Build status Code Climate Code Coverage

D★Parse

D★Parse is a parser combinator library for Ruby.

STATUS: Experimental. Pre-alpha. Use at your own risk.

Example

Here is a parser for a series of numbers:

require 'd-parse'

module Grammar
  extend DParse::DSL

  DIGIT = char_in('0'..'9')

  ROOT =
    seq(
      intersperse(
        repeat(DIGIT).capture.map { |d| d.to_i(10) },
        char(',').ignore,
      ).compact,
      eof,
    ).first
end

res = Grammar::ROOT.apply("1,2,100,582048,07,09")
case res
when DParse::Success
  p res.data
when DParse::Failure
  $stderr.puts res.pretty_message
  exit 1
end

Parsers

  • alt(p1, p2, …) attempts to apply any of the given parsers.

  • any parses any character.

  • char_in(cs) parses a character that is in the cs collection.

  • char_not_in(cs) parses a character that is not in the cs collection.

  • char_not(c) parses a character that is not c.

  • char(c) parses the single character c.

  • eof parses the end of file.

  • fail always fails.

  • describe(p, name) sets the name of the parser, so that parsing failures of p return a failure with message “expected name”.

  • repeat(p) tries to apply p as many times as possible, and never fails.

  • seq(p1, p2, …) tries to apply the given parsers in sequence.

  • succeed always succeeds, without advancing the position.

Special modifiers:

  • lazy { p } references the parser p, which might not be defined yet. This is useful for recursive definitions.

  • p.capture sets the data of the parsing result of p, if successful, to the data between the start and the end of the match.

  • p.ignore sets the data of the parsing result of p, if successful, to nil. This is particularly useful in combination with p.compact.

  • p.map { |data| … } sets the data of the parsing result of p, if successful, to the return value of the block. The block gets the data of the success as an argument.

  • p.first sets the data of the parsing result of p, if successful, to the first element of the data of the success. This only works if the success data is an array.

  • p.second sets the data of the parsing result of p, if successful, to the second element of the data of the success. This only works if the success data is an array.

  • p.select_odd sets the data of the parsing result of p, if successful, to each odd element of the data of the success. This only works if the success data is an array.

  • p.select_even sets the data of the parsing result of p, if successful, to each even element of the data of the success. This only works if the success data is an array.

  • p.compact sets the data of the parsing result of p, if successful, to each non-nil element of the data of the success. This only works if the success data is an array. This is particularly useful in combination with p.ignore.

To do

As mentioned above, this software is in an early state, and still lacks many features. It is not yet a fully functional parser combinator library, but it’ll hopefully get there.

  • Add more combinators (e.g. repeat1).

  • Add support for backtracking, so that seq(repeat(any), string('donkey')) can parse superdonkey.

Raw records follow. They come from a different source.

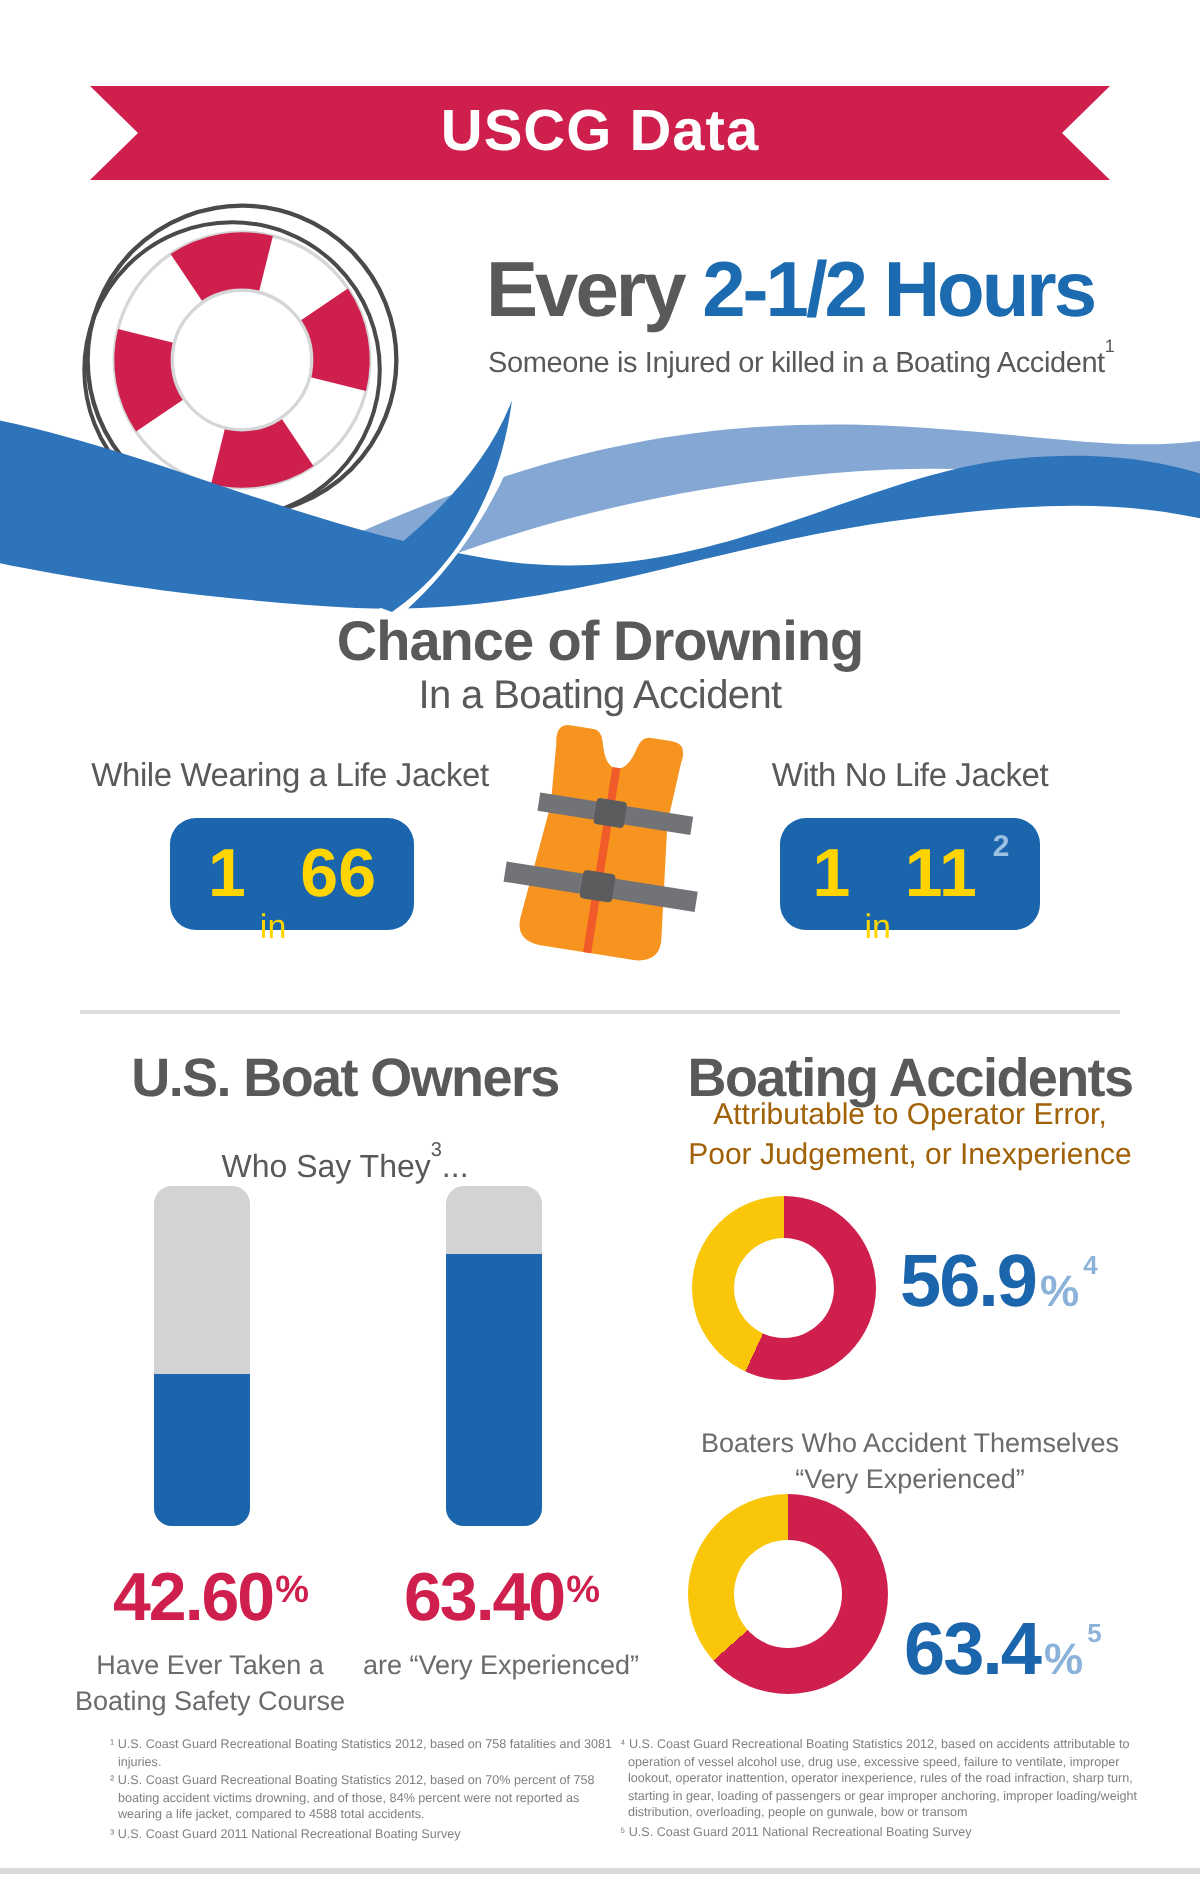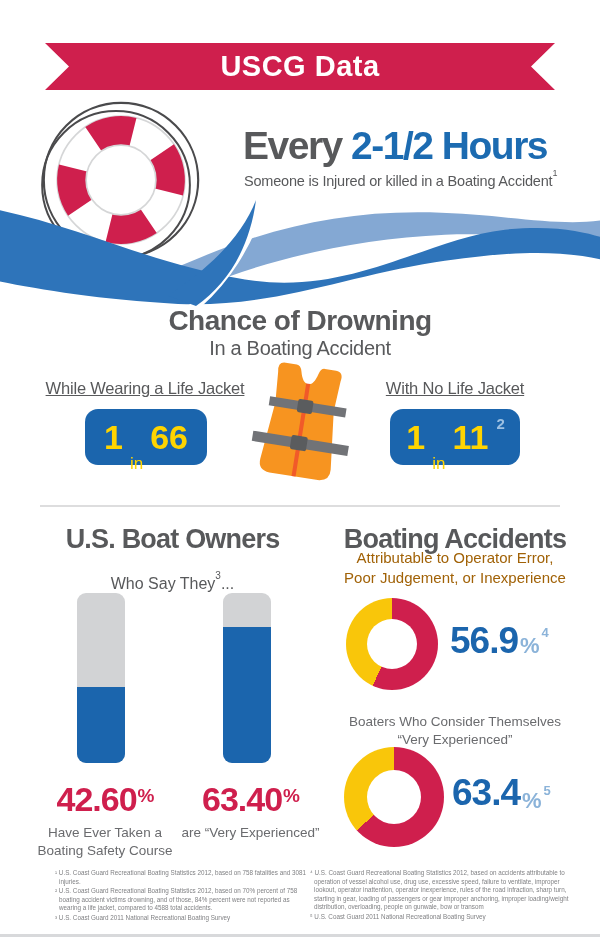--- a/index.html
+++ b/index.html
@@ -23,21 +23,21 @@
   .hero-prefix { color:#58595B; }
   .hero-value { color:#1C6BB1; }
   .hero-sub { left:244px; top:172px; white-space:nowrap; font-size:14.5px; color:#58595B; letter-spacing:-0.2px; }
   .hero-sub sup { font-size:9px; position:relative; top:-4px; }
 
   
   .sec-title { width:600px; text-align:center; font-weight:bold; color:#58595B; letter-spacing:-0.5px; }
   .drowning-title { left:0; top:305px; font-size:28px; }
   .drowning-sub { left:0; top:337px; width:600px; text-align:center; font-size:20px; color:#58595B; letter-spacing:-0.3px; }
 
-  .jacket-label { top:379px; font-size:16.5px; color:#58595B; text-align:center; letter-spacing:-0.2px;text-decoration:underline; }
+  .jacket-label { top:379px; font-size:16.5px; color:#58595B; text-align:center; letter-spacing:-0.2px; }
   .ratio-box {
     top:409px; height:56px; background:#1B65AD; border-radius:13px;
     display:flex; align-items:center; justify-content:center; gap:7px; color:#FFD400;
   }
   .ratio-num { font-size:34px; font-weight:bold; }
   .ratio-in { font-size:17px; padding-top:8px;margin-top:46px; }
   .ratio-sup { color:#9CC0E2; font-size:15px; font-weight:bold; position:relative; top:-14px; left:1px; }
 
   .divider { left:40px; top:505px; width:520px; height:2px; background:#DDDDDE; }
 
@@ -173,28 +173,28 @@
   <div class="donut abs" style="left: 346px; top: 598px; width: 92px; height: 92px; background: conic-gradient(rgb(207, 31, 77) 0%, rgb(207, 31, 77) 56.9%, rgb(249, 198, 10) 56.9%, rgb(249, 198, 10) 100%);">
     <div class="donut-hole" style="width:50px; height:50px;"></div>
   </div>
   <div class="abs donut-value" style="left:450px; top:620px;">
     <span class="num">56.9</span>
     <span class="pct">%</span>
     <span class="sup">4</span>
   </div>
 
   <div class="abs donut-caption">
-    <div>Boaters Who Consider Themselves</div>
+    <div>Boaters Who Accident Themselves</div>
     <div>“Very Experienced”</div>
   </div>
 
   <div class="donut abs" style="left: 344px; top: 747px; width: 100px; height: 100px; background: conic-gradient(rgb(207, 31, 77) 0%, rgb(207, 31, 77) 63.4%, rgb(249, 198, 10) 63.4%, rgb(249, 198, 10) 100%);">
     <div class="donut-hole" style="width:54px; height:54px;"></div>
   </div>
-  <div class="abs donut-value" style="left:452px; top:772px;align-items:flex-end;">
+  <div class="abs donut-value" style="left:452px; top:804px;">
     <span class="num">63.4</span>
     <span class="pct">%</span>
     <span class="sup">5</span>
   </div>
 
   <div class="abs footnotes fn-left">
     <p>¹ U.S. Coast Guard Recreational Boating Statistics 2012, based on 758 fatalities and 3081 injuries.</p>
     <p>² U.S. Coast Guard Recreational Boating Statistics 2012, based on 70% percent of 758 boating accident victims drowning, and of those, 84% percent were not reported as wearing a life jacket, compared to 4588 total accidents.</p>
     <p>³ U.S. Coast Guard 2011 National Recreational Boating Survey</p>
   </div>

  • Add failure descriptions to all parsers.

  • Allow renaming failures, so that errors can be easier to understand for hoominz.

  • Add tests for everything.

  • Add documentation.

  • Add support for parsing generic token streams, rather than just characters.

Commit message conventions

As an experiment, I’m going to use commit message conventions slightly adapted from Angular.js’s.

<type>(<scope>): <subject>
<BLANK LINE>
<body>

The following types are supported:

  • feat (new feature)
  • fix (bug fix)
  • docs (documentation)
  • style (formatting, …)
  • refactor
  • test (adding tests)
  • chore (maintenance, such as build infrastructure changes)

The following scopes are supported:

  • core
  • parsers
  • samples

The following rules apply to the subject:

  • Use the imperative, present tense.
  • Do not capitalize the first letter.
  • Do not end the subject with a period.